Потом мы молчали, а солнце уже зашло, и в комнате плохо все виделось, надо было зажечь что-ли свет.
– Значит, она тебя любит, – вывела откуда-то мама и заплакала.
– Все было не так, все, – Рита резко поднялась. – Слышишь, Полозков, ты сейчас нарочно сочиняешь из меня какую-то другую девушку.
– Ты была такая, – грустно сообщил Арсений, – и мама это знала всегда. Ты была… таких девушек больше не будет…
– Все, молчи, – сказала Рита, останавливаясь у окна.

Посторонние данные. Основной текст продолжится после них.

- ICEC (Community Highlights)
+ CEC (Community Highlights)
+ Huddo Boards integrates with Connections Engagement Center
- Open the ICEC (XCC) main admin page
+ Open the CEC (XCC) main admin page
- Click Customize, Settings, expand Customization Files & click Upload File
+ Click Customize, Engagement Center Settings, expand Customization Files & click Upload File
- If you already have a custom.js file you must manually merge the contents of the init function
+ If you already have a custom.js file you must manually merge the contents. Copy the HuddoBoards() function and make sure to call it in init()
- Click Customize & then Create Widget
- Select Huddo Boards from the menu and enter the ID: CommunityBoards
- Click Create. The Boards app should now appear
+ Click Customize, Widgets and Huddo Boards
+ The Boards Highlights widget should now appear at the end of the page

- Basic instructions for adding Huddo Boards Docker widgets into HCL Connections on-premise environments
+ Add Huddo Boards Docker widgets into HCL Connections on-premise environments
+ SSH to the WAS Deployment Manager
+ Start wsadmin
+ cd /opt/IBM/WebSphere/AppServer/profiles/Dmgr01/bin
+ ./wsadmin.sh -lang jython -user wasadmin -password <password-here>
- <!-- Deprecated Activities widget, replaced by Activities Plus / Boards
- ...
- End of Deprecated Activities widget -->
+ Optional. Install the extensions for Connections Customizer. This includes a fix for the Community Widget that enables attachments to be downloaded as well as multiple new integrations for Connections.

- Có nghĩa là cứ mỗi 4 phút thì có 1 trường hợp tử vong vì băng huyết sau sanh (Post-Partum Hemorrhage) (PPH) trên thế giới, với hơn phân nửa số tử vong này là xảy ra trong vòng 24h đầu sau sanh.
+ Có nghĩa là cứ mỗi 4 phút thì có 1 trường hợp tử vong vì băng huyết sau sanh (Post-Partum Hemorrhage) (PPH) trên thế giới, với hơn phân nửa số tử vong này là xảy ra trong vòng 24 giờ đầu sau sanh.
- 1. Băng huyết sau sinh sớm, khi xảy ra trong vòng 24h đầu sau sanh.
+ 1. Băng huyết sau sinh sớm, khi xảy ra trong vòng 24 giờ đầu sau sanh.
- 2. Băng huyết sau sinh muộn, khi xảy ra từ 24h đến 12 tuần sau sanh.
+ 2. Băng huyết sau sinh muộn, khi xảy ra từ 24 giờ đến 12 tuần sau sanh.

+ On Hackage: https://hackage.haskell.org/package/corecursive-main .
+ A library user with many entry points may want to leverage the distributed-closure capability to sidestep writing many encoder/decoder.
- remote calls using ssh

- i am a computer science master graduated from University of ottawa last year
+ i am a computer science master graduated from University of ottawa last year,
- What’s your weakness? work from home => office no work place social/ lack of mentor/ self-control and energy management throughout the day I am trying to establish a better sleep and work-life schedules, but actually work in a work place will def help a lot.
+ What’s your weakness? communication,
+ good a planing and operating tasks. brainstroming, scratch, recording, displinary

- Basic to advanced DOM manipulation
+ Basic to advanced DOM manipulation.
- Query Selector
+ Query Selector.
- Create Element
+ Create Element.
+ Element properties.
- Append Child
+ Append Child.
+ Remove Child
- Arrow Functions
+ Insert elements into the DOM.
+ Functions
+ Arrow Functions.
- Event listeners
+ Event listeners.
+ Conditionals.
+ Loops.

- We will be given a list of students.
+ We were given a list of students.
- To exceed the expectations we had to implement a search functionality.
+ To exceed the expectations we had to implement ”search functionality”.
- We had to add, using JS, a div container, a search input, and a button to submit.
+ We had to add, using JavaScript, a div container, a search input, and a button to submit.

– " Оставь фотографию здесь на ночь, – попросила мама. – Что же ей все по кухням маяться, ей место здесь. Или ты без нее не заснешь?" – пошутила и рассмеялась тогда, неожиданно весело и звонко, как молодой и не знающий боли человек.
– И ты оставил?
– Утром я увидел…
– Молчи, – крикнула Рита, повернувшись к рассказчику. – Молчи. Все! Я не слышу.
– …я увидел рядом с мамой рассыпанные таблетки и пустой тюбик от снотворного…
– Нет, – прошептала Рита, – нет. – И закрыла лицо руками.
– На десятый день я бежал к тебе.
– Нет, – тихо и жалко повторила Рита.
– Ты здесь не при чем, – угрюмо сообщил географ – Она давно хотела это сделать… не смела только. Ты помогла ей…
– Никогда… – еле слышно прошептала женщина.
Через минуту Маргарита отошла от окна, налила вино в два бокала и один протянула Арсению.
– Выпей, – и пригубила сама пенящееся зелье.
Полозков тоже, поперхнувшись, глотнул.
Рита пустым взглядом окинула комнату, потом отправилась в коридор, и за ней щелкнула входная дверь.
* * *Элоиза сидела у письменного стола и, молча улыбаясь, разглядывала этих людей. Стол был выдвинут чуть в середку, на столе стояла потрошеная селедка под луком и растительным – подсолнечным, маслом, лежал, браво развалившись, вареный картофель в красивом блюде, а рядом нарезанная разная колбаса и всякая мелочь: хлеб, вилки-ложки, салфетки и винегрет.
На стульях вокруг стола увлеченно мотали вилками болтающие руководитель сине-зеленых, добрый экономический доцент в джинсах и с усевшейся на горло бабочкой и его помощница в огромной роговой оправе, оглядывавшая оставшихся, как сытая очковая змея. Тут же беспрерывно верещал, то вскакивая и тыча в плечи и грудь не все понимающего именинника, то изображая картинки монашкиного поведения в экстремальной ситуации или сверзившегося с истукана пьяного везунчика – шустрый и нагловатый газетчик Воробей, отнявший вчера у Элоизы почти силой скромную глухую юбку.